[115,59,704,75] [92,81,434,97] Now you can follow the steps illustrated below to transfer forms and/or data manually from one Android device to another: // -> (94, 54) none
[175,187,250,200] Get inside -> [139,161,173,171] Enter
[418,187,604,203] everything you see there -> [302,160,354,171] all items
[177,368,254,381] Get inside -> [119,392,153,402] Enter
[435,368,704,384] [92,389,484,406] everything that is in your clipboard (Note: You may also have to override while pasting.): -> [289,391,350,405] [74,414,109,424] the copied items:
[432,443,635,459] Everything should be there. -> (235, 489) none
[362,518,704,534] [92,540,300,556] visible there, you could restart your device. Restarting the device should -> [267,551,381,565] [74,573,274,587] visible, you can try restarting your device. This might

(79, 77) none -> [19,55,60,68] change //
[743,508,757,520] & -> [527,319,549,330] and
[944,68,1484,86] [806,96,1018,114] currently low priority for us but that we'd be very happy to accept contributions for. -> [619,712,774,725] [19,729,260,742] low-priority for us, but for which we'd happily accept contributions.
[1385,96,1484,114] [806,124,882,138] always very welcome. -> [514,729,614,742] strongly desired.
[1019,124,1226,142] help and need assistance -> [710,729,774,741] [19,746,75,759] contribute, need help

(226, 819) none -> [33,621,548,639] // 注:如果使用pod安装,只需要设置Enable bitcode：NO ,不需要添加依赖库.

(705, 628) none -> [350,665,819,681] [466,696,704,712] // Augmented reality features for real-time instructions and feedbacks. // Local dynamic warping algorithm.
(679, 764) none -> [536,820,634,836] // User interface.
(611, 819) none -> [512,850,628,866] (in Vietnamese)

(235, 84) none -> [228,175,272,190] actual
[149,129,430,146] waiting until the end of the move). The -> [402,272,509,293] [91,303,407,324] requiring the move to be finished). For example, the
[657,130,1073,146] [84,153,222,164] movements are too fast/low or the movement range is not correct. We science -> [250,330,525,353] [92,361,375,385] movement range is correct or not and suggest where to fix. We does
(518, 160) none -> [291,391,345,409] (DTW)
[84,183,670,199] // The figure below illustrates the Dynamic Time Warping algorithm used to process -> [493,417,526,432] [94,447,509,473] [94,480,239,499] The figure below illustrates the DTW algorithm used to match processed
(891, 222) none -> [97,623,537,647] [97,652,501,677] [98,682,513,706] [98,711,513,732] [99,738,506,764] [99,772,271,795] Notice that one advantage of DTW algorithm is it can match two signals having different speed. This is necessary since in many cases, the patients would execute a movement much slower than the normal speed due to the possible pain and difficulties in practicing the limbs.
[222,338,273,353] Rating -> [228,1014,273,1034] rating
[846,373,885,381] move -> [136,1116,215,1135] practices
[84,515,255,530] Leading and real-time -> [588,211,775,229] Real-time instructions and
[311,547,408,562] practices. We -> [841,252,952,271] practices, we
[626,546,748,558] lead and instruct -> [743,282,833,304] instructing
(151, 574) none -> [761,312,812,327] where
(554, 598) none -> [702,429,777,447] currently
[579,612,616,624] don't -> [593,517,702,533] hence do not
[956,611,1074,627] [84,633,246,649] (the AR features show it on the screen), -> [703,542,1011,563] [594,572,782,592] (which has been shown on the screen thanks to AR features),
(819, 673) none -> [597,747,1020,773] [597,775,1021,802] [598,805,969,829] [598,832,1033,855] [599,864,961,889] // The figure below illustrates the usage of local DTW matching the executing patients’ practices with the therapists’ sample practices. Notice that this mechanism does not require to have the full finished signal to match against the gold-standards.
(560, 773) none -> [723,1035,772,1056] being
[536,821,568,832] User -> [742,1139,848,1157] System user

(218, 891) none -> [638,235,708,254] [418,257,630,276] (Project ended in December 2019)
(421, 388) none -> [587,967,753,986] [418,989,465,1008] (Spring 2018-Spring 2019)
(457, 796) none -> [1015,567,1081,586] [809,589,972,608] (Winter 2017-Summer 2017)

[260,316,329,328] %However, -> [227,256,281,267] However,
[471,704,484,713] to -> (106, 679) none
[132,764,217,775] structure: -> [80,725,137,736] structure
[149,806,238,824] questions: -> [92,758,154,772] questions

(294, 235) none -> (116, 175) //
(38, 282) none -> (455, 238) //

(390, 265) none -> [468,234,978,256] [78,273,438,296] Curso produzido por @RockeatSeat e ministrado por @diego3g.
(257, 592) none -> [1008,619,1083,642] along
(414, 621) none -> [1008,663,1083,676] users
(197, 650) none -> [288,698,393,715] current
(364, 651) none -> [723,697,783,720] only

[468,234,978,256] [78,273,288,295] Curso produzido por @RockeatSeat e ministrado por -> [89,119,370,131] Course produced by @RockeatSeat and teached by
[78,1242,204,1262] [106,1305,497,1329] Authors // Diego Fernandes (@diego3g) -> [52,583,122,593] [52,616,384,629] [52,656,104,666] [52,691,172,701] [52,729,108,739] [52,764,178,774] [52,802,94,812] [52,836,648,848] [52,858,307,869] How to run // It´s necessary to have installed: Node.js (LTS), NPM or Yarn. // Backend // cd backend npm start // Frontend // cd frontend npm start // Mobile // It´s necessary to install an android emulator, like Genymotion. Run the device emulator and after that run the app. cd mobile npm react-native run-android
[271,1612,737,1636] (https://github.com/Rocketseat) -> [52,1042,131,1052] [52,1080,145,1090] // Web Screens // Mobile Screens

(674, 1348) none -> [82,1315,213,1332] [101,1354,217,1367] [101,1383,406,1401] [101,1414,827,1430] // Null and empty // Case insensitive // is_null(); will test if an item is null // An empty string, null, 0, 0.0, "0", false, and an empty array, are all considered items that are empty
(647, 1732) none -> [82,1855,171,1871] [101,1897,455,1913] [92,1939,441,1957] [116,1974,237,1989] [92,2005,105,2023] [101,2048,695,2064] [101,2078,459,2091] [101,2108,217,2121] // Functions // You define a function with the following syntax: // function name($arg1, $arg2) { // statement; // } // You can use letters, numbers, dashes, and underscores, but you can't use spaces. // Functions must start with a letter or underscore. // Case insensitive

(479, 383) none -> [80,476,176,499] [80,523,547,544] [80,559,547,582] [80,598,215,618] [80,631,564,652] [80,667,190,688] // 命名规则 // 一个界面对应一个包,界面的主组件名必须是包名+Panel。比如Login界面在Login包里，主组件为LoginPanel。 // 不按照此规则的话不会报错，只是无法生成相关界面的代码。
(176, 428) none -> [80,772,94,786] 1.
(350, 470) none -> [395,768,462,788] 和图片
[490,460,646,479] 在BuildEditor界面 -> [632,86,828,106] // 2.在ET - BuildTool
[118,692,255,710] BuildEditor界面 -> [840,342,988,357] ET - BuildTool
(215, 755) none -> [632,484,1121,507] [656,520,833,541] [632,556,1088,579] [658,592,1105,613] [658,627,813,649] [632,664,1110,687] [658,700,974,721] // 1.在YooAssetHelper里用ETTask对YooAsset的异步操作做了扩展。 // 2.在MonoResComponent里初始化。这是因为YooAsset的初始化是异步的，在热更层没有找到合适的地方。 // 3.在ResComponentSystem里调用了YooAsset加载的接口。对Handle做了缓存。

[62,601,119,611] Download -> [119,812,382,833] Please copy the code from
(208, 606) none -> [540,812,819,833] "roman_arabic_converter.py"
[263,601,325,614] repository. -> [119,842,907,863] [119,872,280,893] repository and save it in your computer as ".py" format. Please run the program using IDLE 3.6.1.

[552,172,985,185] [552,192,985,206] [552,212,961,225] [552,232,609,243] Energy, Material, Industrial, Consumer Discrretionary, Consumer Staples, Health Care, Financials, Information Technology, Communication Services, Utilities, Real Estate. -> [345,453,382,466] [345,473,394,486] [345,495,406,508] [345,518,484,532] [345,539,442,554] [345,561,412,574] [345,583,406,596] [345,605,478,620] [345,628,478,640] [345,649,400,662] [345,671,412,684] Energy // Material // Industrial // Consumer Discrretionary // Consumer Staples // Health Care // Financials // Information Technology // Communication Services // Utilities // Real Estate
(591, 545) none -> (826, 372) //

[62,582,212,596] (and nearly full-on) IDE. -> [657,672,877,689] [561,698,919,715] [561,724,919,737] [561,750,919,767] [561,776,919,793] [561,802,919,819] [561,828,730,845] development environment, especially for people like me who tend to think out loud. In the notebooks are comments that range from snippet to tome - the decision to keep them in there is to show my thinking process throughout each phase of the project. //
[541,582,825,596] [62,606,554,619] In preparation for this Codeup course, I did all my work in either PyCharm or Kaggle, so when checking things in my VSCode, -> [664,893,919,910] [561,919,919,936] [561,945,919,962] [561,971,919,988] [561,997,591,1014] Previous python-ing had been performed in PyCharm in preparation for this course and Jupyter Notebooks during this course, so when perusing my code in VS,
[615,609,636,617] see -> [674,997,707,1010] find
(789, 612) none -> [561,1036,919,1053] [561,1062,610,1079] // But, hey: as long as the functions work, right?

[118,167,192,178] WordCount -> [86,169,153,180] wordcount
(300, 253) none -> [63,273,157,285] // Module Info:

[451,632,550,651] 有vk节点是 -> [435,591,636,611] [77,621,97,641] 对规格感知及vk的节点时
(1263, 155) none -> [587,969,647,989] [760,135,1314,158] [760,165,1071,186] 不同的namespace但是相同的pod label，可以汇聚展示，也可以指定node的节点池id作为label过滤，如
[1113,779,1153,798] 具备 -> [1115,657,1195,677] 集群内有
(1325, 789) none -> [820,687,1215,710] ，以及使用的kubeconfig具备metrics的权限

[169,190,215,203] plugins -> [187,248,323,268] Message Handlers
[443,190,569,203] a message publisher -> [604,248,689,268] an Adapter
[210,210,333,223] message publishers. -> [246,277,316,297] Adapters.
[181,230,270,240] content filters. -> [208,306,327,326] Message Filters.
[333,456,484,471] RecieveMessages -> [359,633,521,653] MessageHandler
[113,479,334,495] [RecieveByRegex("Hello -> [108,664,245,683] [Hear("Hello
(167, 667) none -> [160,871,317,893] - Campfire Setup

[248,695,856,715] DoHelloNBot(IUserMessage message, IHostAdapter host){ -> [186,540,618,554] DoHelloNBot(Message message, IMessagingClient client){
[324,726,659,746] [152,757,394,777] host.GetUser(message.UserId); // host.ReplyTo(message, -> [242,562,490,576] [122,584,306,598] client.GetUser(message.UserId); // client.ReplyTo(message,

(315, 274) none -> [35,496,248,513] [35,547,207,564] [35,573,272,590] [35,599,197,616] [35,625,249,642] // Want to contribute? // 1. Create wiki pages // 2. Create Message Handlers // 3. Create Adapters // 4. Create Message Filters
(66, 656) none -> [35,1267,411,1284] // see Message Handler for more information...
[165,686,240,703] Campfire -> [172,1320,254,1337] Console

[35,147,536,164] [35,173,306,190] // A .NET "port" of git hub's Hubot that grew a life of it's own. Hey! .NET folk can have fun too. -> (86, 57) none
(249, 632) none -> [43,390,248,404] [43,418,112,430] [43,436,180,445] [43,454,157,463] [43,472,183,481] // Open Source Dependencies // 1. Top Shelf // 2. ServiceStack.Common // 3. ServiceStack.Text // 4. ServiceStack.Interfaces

→ TASK DETAILS:
Given the records above, restate word for word only the lines starting at the one with "(819, 673) none" and ending at the one with "(218, 891) none".

→ RESULT OF THE EXERCISE:
(819, 673) none -> [597,747,1020,773] [597,775,1021,802] [598,805,969,829] [598,832,1033,855] [599,864,961,889] // The figure below illustrates the usage of local DTW matching the executing patients’ practices with the therapists’ sample practices. Notice that this mechanism does not require to have the full finished signal to match against the gold-standards.
(560, 773) none -> [723,1035,772,1056] being
[536,821,568,832] User -> [742,1139,848,1157] System user

(218, 891) none -> [638,235,708,254] [418,257,630,276] (Project ended in December 2019)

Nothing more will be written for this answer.